Copy nothing but the lines below running from the line containing "J&K Dove E1 Base w/2" through the line containing "total: 5295.58 -> 6131.23", both end lines included.

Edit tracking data
== == ==

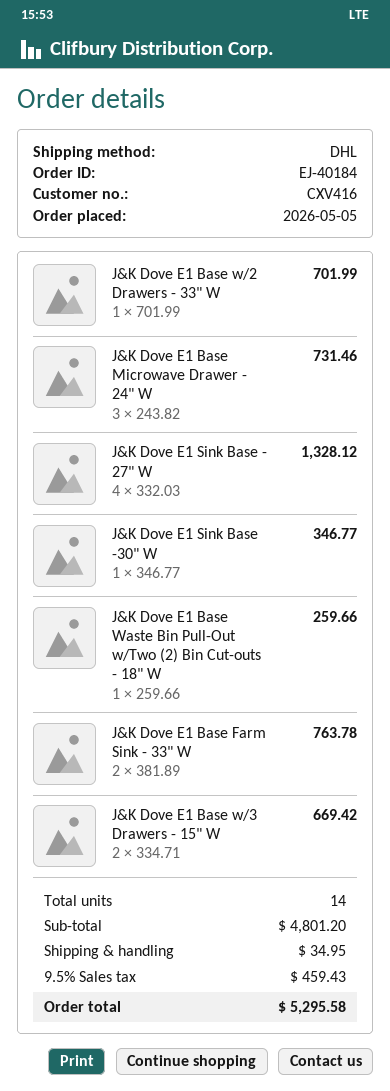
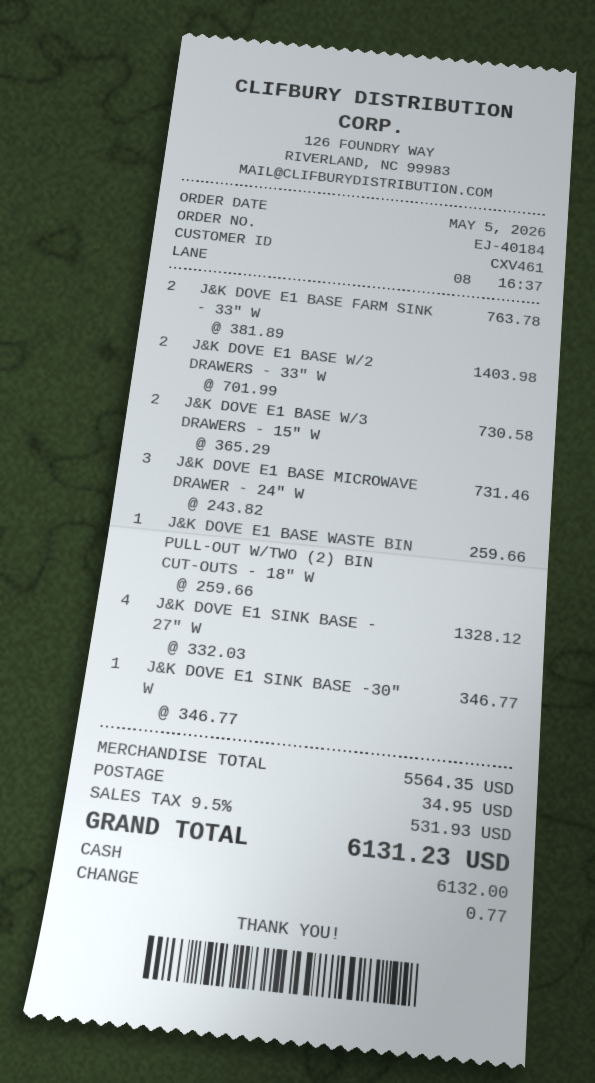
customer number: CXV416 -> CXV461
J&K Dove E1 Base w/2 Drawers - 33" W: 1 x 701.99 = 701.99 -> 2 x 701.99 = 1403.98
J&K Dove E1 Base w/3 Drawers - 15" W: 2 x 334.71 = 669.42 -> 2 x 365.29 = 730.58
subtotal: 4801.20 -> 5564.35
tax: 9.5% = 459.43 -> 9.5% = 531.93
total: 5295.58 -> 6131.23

== == ==

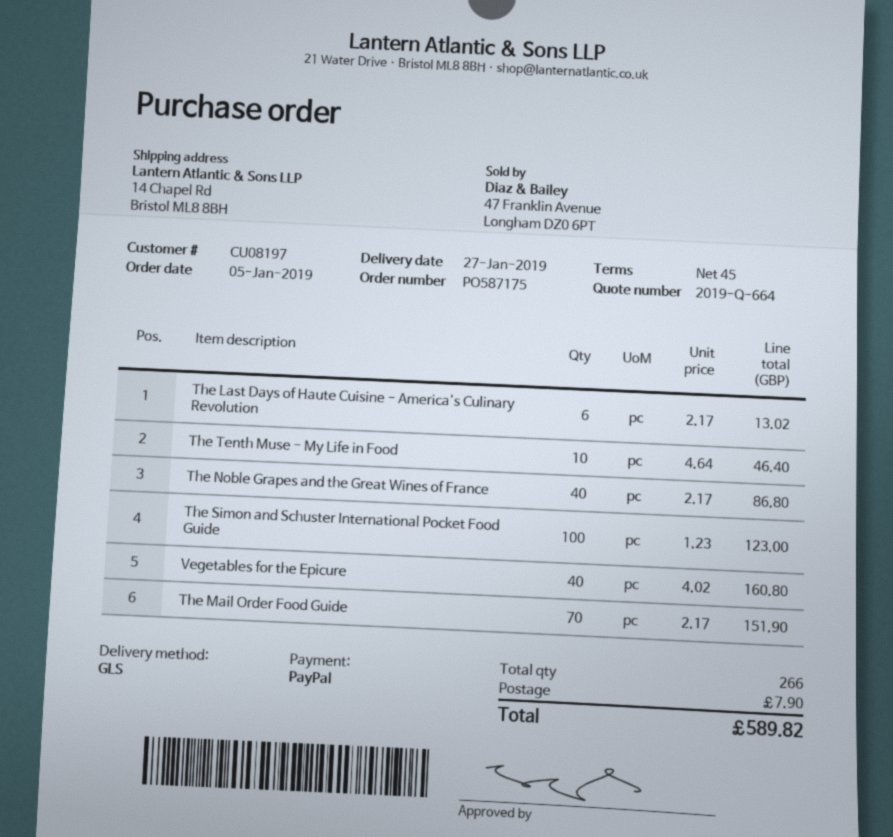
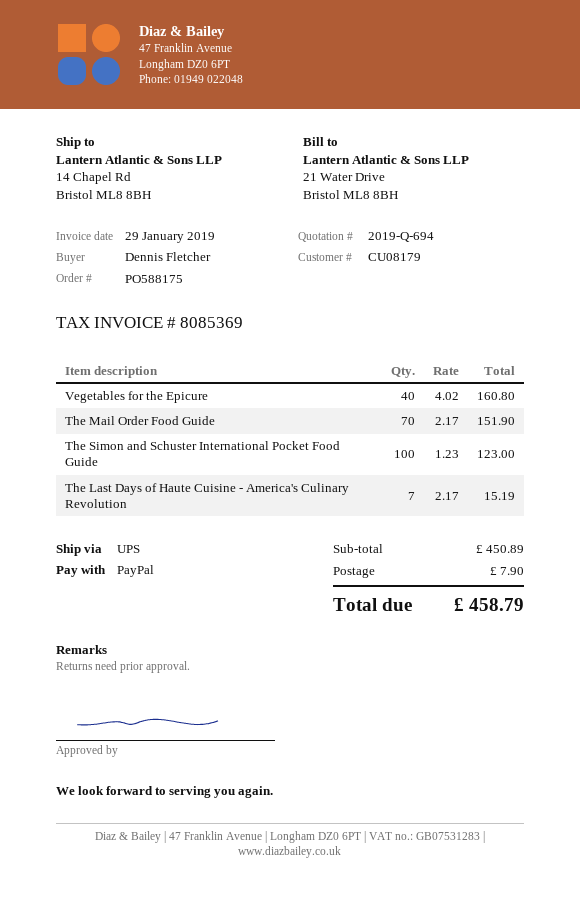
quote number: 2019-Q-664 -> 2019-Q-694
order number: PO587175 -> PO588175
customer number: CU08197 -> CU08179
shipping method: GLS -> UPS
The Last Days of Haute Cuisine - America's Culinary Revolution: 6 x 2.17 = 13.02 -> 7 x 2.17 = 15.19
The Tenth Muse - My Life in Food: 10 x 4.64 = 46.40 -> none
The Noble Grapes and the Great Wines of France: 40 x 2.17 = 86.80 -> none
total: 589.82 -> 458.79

== == ==

**Exercise solution:**
J&K Dove E1 Base w/2 Drawers - 33" W: 1 x 701.99 = 701.99 -> 2 x 701.99 = 1403.98
J&K Dove E1 Base w/3 Drawers - 15" W: 2 x 334.71 = 669.42 -> 2 x 365.29 = 730.58
subtotal: 4801.20 -> 5564.35
tax: 9.5% = 459.43 -> 9.5% = 531.93
total: 5295.58 -> 6131.23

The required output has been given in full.